Since we specified var.equal = TRUE in the t.test() function, it calculated a Student’s t-test. If we had specified var.equal = FALSE (the default for both t.test() and independentSamplesTTest()) we would have calculated a Welch’s t-test. Unlike Student’s t-test, Welch’s t-test does not assume equal variances between groups. However, when the variances and sample sizes are equal, Welch’s t-test will produce a t-statistic that is nearly indistinguishable from the t-statistic produced by Student’s t-test. There is really no need to ever use Student’s t-test (other than cases with very small sample sizes).

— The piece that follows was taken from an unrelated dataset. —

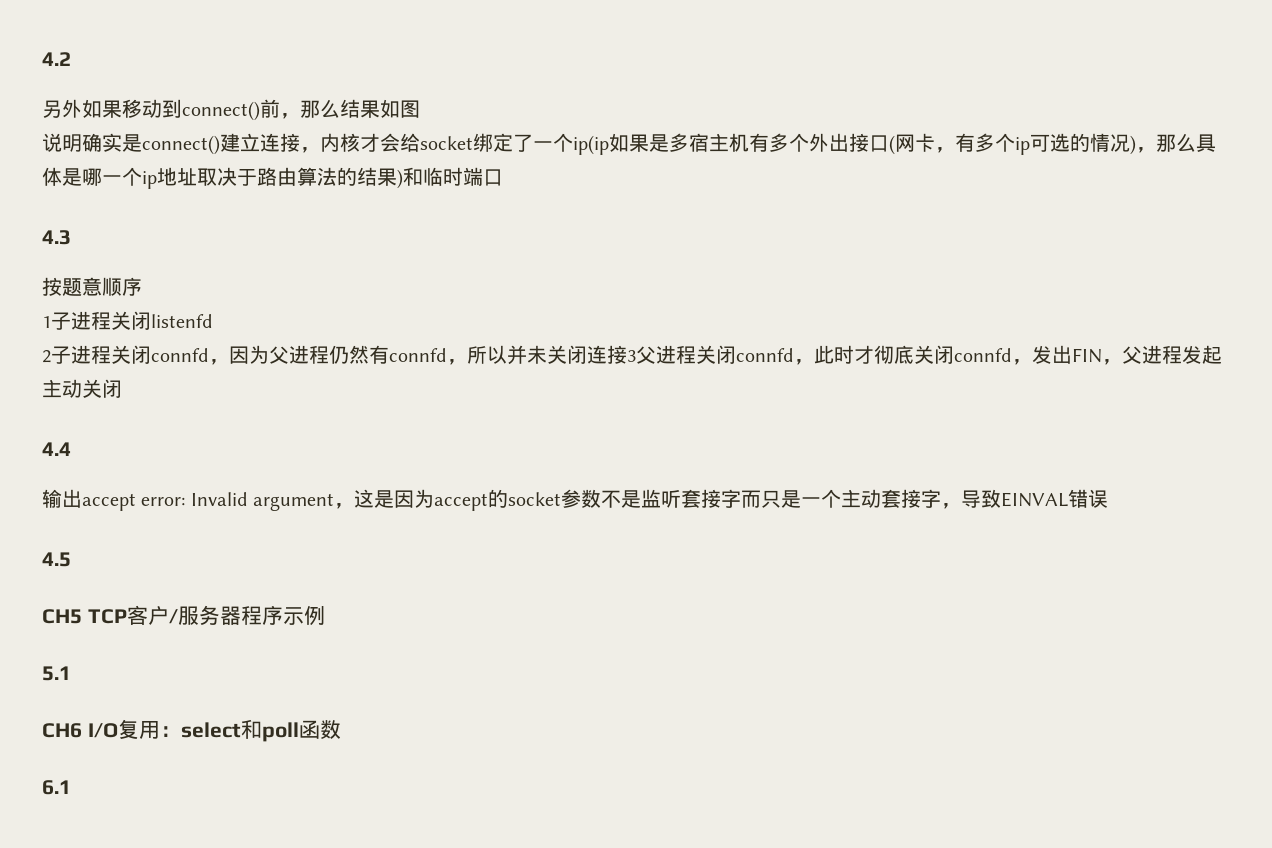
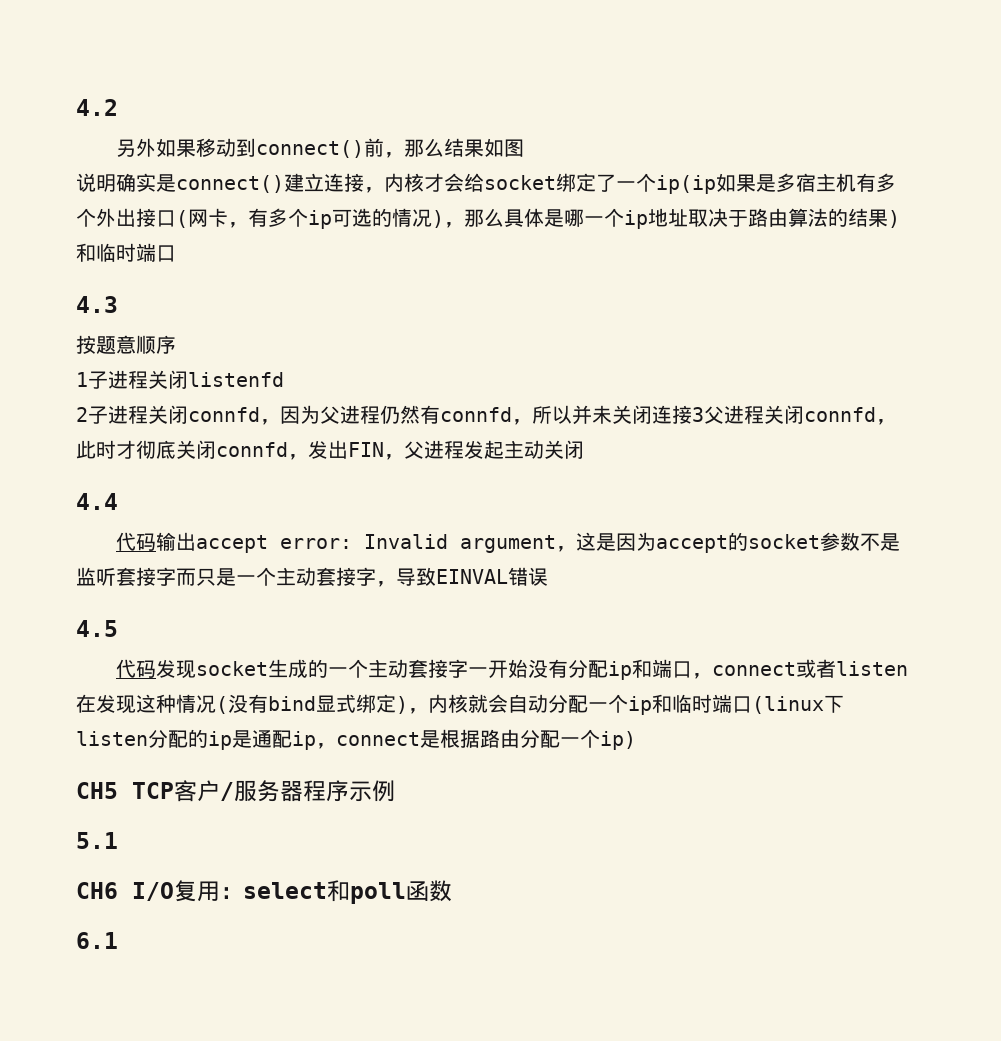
(71, 449) none -> [116,532,157,551] 代码
(71, 559) none -> [116,659,909,680] [76,694,844,715] [76,729,636,750] // 代码发现socket生成的一个主动套接字一开始没有分配ip和端口，connect或者listen在发现这种情况(没有bind显式绑定)，内核就会自动分配一个ip和临时端口(linux下listen分配的ip是通配ip，connect是根据路由分配一个ip)

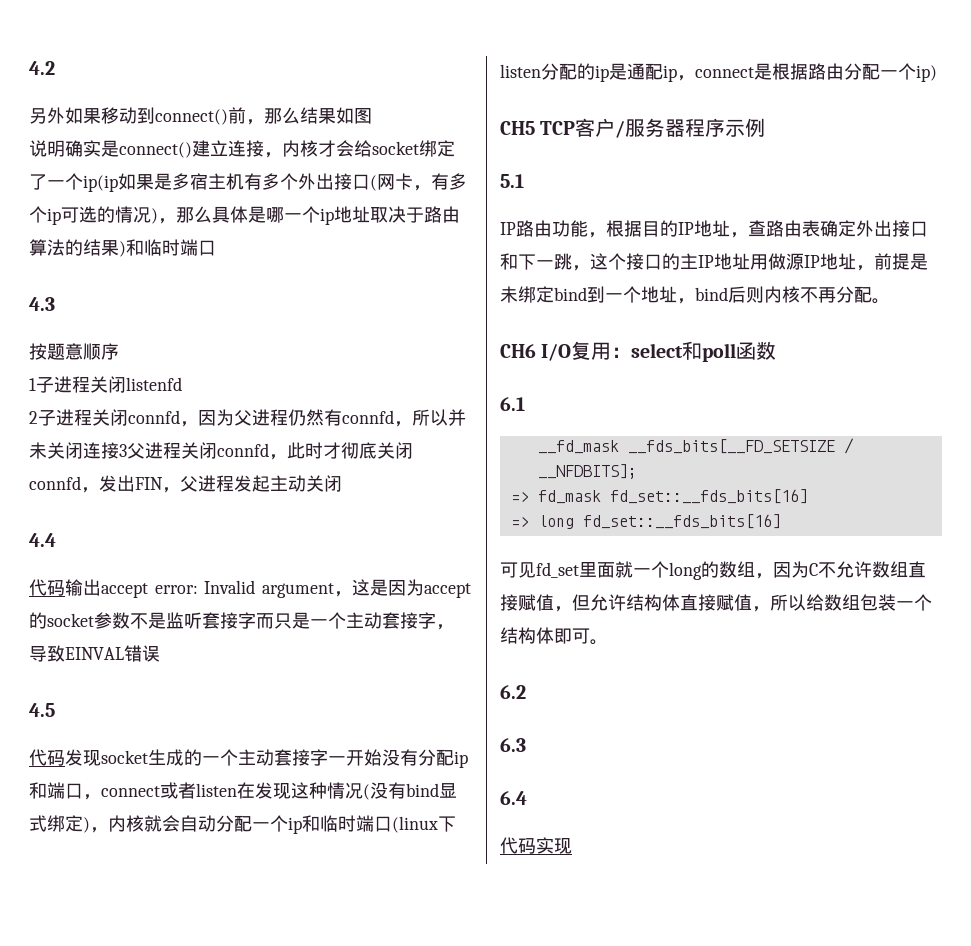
(118, 840) none -> [500,220,928,238] [500,253,928,271] [500,286,890,304] // IP路由功能，根据目的IP地址，查路由表确定外出接口和下一跳，这个接口的主IP地址用做源IP地址，前提是未绑定bind到一个地址，bind后则内核不再分配。
(118, 940) none -> [537,438,854,454] [537,464,637,479] [510,489,808,504] [510,514,781,529] [500,561,926,580] [500,594,932,612] [500,627,608,645] [500,685,526,699] [500,738,526,752] [500,791,527,805] [500,837,572,854] // __fd_mask __fds_bits[__FD_SETSIZE / __NFDBITS]; // => fd_mask fd_set::__fds_bits[16] // => long fd_set::__fds_bits[16] // 可见fd_set里面就一个long的数组，因为C不允许数组直接赋值，但允许结构体直接赋值，所以给数组包装一个结构体即可。 // 6.2 // 6.3 // 6.4 // 代码实现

We can also use the independentSamplesTTest function in the {lsr} package to get the output with Cohen’s d included.

independentSamplesTTest(formula   = cooperation ~ condition, 
                        data      = data, 
                        var.equal = TRUE)

## 
##    Student's independent samples t-test 
## 
## Outcome variable:   cooperation 
## Grouping variable:  condition 
## 
## Descriptive statistics: 
##             anonymous public
##    mean        40.900 55.700
##    std dev.     9.422 14.848
## 
## Hypotheses: 
##    null:        population means equal for both groups
##    alternative: different population means in each group
## 
## Test results: 
##    t-statistic:  -2.661 
##    degrees of freedom:  18 
##    p-value:  0.016 
## 
## Other information: 
##    two-sided 95% confidence interval:  [-26.483, -3.117] 
##    estimated effect size (Cohen's d):  1.19

The formula argument for independentSamplesTTest may look unfamiliar to some of you. It uses formula syntax, which you will use a lot when you start analyzing data using multiple regression models. In brief, whatever comes on the left of the tilde (~) is the dependent variable (in this case, cooperation) and whatever comes on the right of the tilde is the independent variable (in this case, condition).

Your turn! What is the code to compare cooperation scores based on sex?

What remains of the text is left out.